The task: Every line below that holds the string "width" should be copied out.

Stored records
:::::
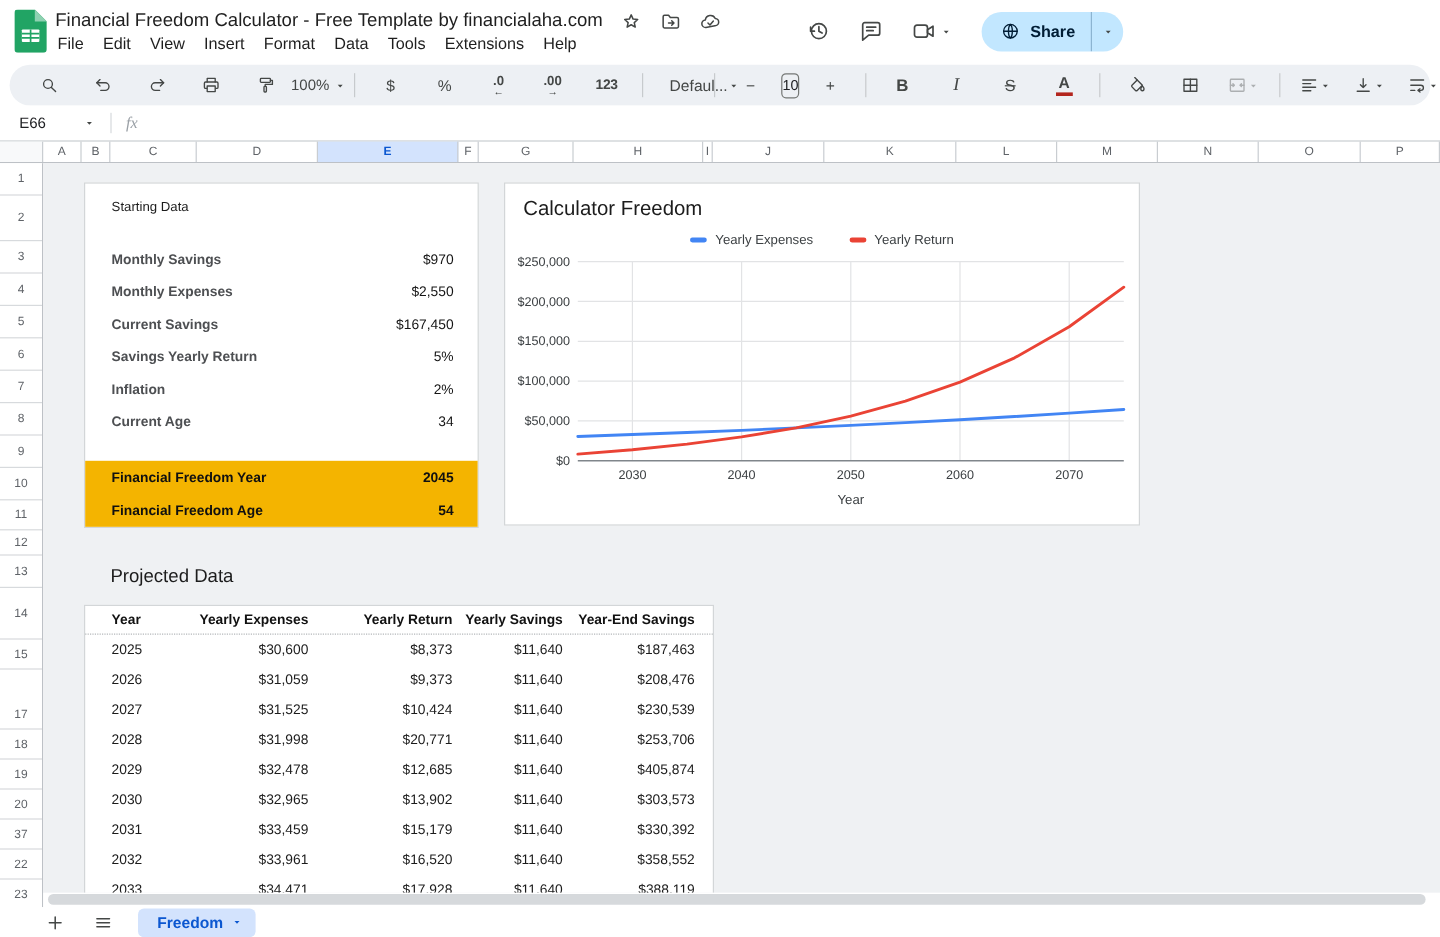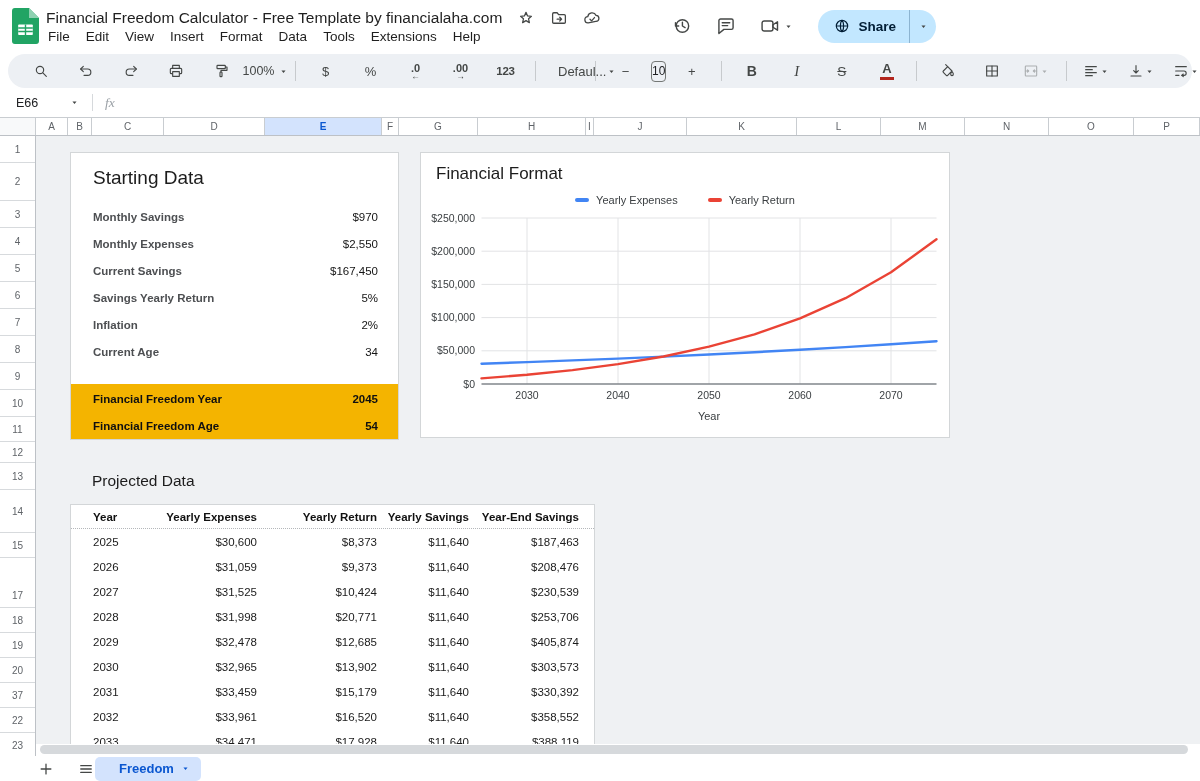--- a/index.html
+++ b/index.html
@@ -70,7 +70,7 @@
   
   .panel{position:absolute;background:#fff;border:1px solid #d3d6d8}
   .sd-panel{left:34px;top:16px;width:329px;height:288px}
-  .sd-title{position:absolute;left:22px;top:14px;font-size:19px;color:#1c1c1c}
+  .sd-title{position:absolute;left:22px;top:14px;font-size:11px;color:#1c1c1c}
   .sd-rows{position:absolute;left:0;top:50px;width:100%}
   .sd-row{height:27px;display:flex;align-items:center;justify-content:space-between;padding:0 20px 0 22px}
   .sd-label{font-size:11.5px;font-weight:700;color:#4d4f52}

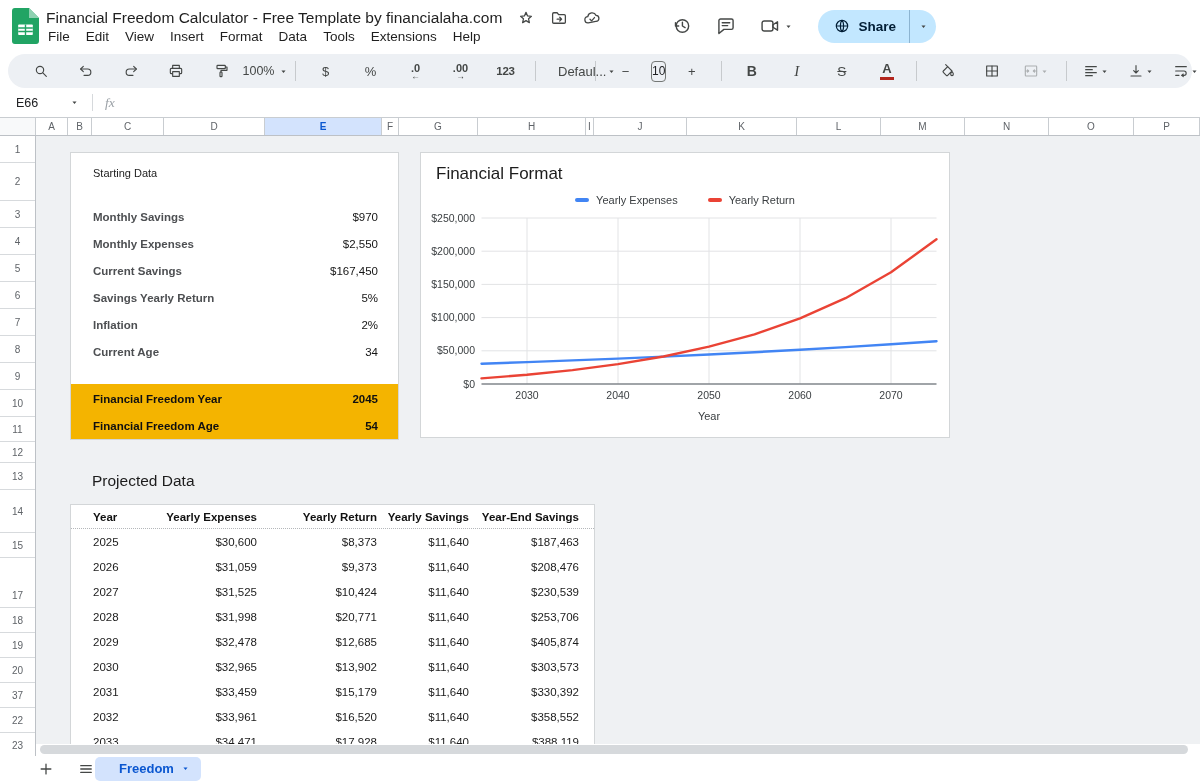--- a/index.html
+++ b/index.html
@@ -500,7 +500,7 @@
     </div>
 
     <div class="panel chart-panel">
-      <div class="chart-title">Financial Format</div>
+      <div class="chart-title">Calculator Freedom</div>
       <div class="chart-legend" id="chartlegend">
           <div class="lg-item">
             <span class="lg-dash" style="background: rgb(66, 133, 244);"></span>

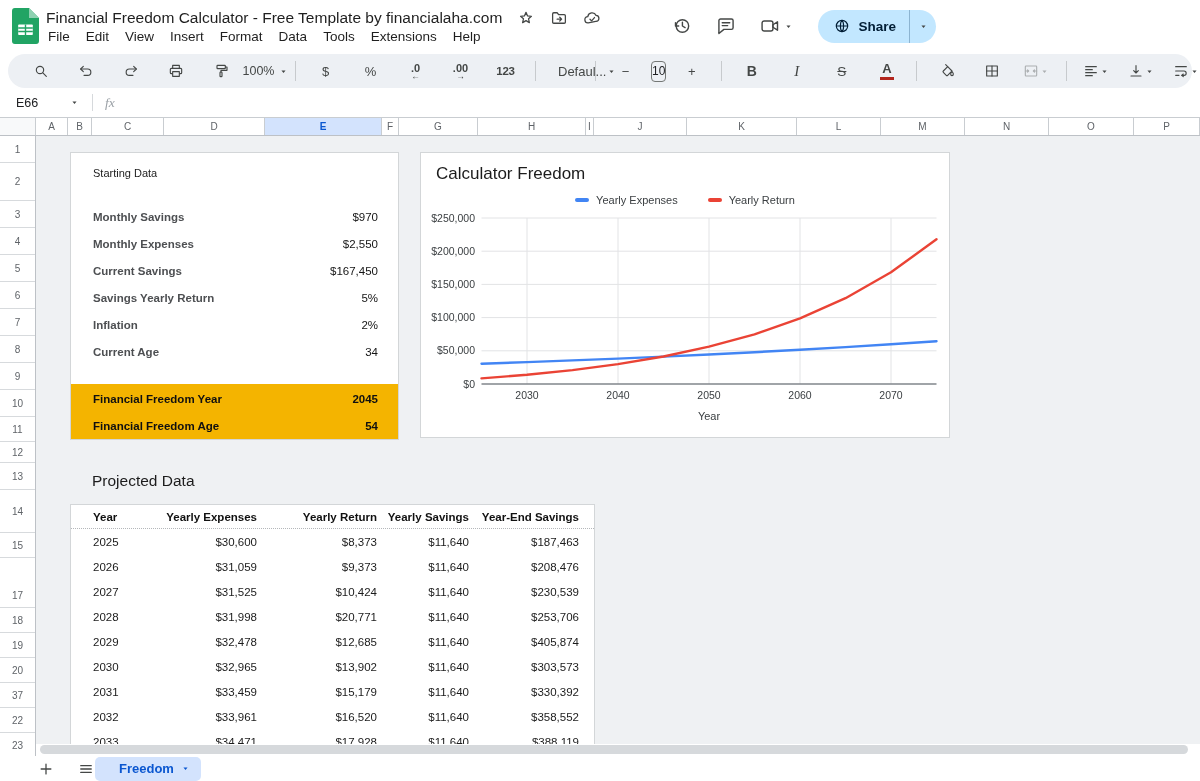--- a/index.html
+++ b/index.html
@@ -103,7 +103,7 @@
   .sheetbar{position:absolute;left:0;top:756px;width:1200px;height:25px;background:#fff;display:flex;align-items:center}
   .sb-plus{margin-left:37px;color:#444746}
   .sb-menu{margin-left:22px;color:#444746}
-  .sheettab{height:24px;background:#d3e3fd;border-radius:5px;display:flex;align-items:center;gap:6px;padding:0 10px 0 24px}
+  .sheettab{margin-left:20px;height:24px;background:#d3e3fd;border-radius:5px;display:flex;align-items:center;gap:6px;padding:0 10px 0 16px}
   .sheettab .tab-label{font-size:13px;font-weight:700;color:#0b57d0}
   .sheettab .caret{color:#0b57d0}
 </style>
:::::
Answer box:
   .sd-panel{left:34px;top:16px;width:329px;height:288px}
   .sd-rows{position:absolute;left:0;top:50px;width:100%}
   .sheetbar{position:absolute;left:0;top:756px;width:1200px;height:25px;background:#fff;display:flex;align-items:center}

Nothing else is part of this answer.